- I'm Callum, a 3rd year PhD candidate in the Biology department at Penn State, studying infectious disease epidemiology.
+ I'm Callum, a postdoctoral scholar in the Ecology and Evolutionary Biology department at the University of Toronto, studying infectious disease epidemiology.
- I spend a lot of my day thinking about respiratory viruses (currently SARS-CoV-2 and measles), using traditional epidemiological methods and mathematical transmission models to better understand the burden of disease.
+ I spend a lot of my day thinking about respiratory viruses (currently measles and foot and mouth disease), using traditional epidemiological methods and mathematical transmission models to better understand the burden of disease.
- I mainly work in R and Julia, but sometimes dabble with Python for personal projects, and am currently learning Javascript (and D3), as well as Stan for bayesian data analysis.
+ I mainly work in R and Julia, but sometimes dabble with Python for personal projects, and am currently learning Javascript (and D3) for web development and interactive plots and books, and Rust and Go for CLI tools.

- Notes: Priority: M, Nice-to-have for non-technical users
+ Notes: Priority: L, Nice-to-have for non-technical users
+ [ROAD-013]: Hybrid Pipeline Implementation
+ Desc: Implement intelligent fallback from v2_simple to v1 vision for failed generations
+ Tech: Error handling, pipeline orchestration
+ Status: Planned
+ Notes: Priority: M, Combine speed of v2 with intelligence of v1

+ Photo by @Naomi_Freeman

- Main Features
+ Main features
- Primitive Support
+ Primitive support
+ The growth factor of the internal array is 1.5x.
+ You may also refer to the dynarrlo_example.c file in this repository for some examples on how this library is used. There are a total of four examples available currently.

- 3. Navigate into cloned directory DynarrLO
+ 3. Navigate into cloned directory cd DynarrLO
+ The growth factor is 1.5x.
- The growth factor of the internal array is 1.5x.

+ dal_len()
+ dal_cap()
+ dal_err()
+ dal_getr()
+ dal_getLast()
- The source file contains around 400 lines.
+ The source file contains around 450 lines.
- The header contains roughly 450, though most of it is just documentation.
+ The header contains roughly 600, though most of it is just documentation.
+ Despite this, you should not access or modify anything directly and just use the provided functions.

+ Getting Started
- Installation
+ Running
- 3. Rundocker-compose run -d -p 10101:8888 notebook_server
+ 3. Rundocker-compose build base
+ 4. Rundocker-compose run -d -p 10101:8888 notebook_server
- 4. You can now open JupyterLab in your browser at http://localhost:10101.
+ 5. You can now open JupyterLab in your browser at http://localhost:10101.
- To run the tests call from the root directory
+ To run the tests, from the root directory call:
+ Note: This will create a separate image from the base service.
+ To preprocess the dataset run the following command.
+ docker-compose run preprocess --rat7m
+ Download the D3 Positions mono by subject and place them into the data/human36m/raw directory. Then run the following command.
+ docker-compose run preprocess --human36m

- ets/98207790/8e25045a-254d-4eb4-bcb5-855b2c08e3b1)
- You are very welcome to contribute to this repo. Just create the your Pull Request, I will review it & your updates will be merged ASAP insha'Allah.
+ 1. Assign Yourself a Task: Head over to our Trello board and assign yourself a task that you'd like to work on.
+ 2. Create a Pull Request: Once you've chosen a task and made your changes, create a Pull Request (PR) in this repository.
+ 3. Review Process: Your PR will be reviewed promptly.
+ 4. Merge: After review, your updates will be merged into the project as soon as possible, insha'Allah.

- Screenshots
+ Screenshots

******

**EXERCISE DESCRIPTION:** After locating the line with "4. Rundocker-compose run -d -p 10101:8888 notebook_server" above, return that line and every later line through the one with "- To run the", word for word and with nothing else.

**OUTPUT BELOW:**
+ 4. Rundocker-compose run -d -p 10101:8888 notebook_server
- 4. You can now open JupyterLab in your browser at http://localhost:10101.
+ 5. You can now open JupyterLab in your browser at http://localhost:10101.
- To run the tests call from the root directory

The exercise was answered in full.